Nantes es la sexta ciudad de Francia, es decir, es enorme. Aparcamos en un parking situado junto a la plaza de la Bolsa. Nuestra sorpresa fue mayúscula cuando descubrimos que sólo nos permitía estacionar 2 horas como máximo y además pagando 4 euros. Por lo que si queríamos permanecer más tiempo en Nantes teníamos que volver a poner un nuevo ticket. Intentamos aprovechar el tiempo todo lo que pudimos visitando el castillo de los Duques de Bretaña (es gratuito visitar su patio interior que dispone de mesitas para comer y las murallas), la Catedral de St Pierre y callejeando por sus agradables calles cuyos edificios señoriales nos recordaron a los de Paris. Trascurridas casi 2 horas fuimos a por el coche pero nos perdimos y cuando llegamos al parking los guardias estaban a 10 metros de nuestro coche así que ¡cuidado no os despistéis!

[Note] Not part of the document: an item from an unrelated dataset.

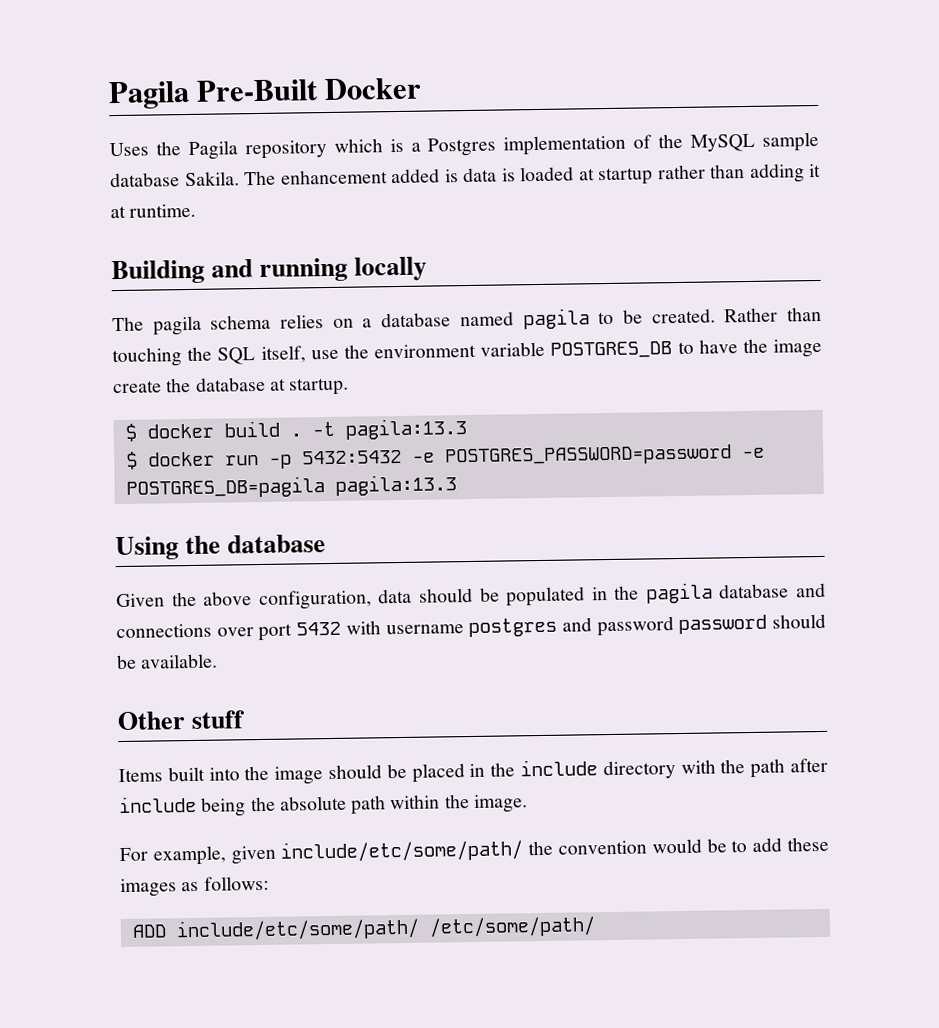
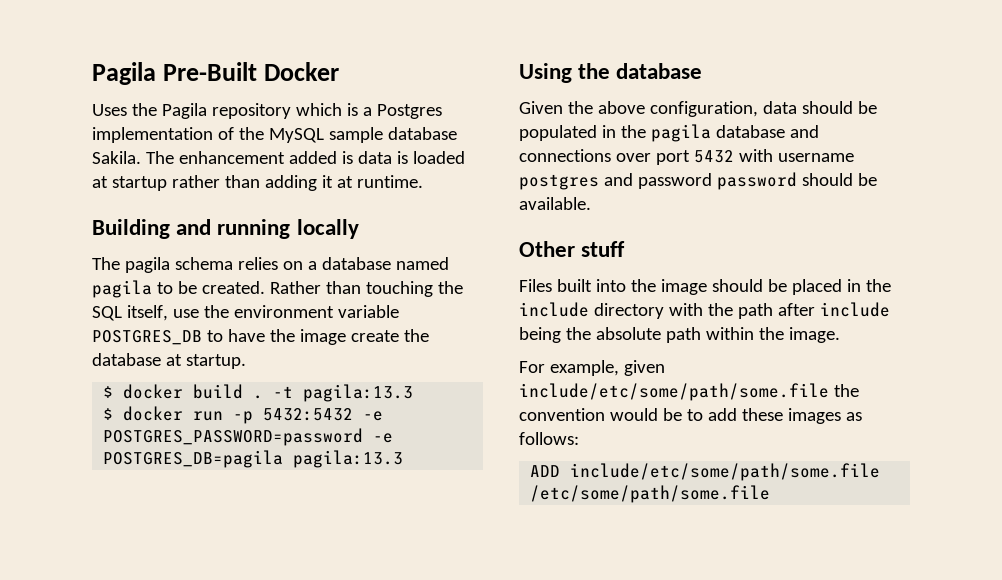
[118,768,163,783] Items -> [519,279,552,292] Files
[280,839,524,863] include/etc/some/path/ -> [519,383,829,401] include/etc/some/path/some.file
[175,916,596,942] include/etc/some/path/ /etc/some/path/ -> [570,463,881,481] [530,485,771,503] include/etc/some/path/some.file /etc/some/path/some.file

Llegamos a la Rochelle (a 147 km) al anochecer. El alojamiento elegido esta vez fue el Hotel Premiere Classe La Rochelle Centre – Les Minimes. Nos costó 192 euros 3 noches, sólo alojamiento. Es un hotel que está situado por la zona universitaria a 10 minutos del puerto. Se podía aparcar gratis en los alrededores. La conexión wifi del hotel era bastante mala. En general, nuestra experiencia en este hotel no fue muy buena.
Ese día cenamos en un restaurante situado junto al puerto y paseamos por las agradables calles llenas de terrazas y con mucho ambiente.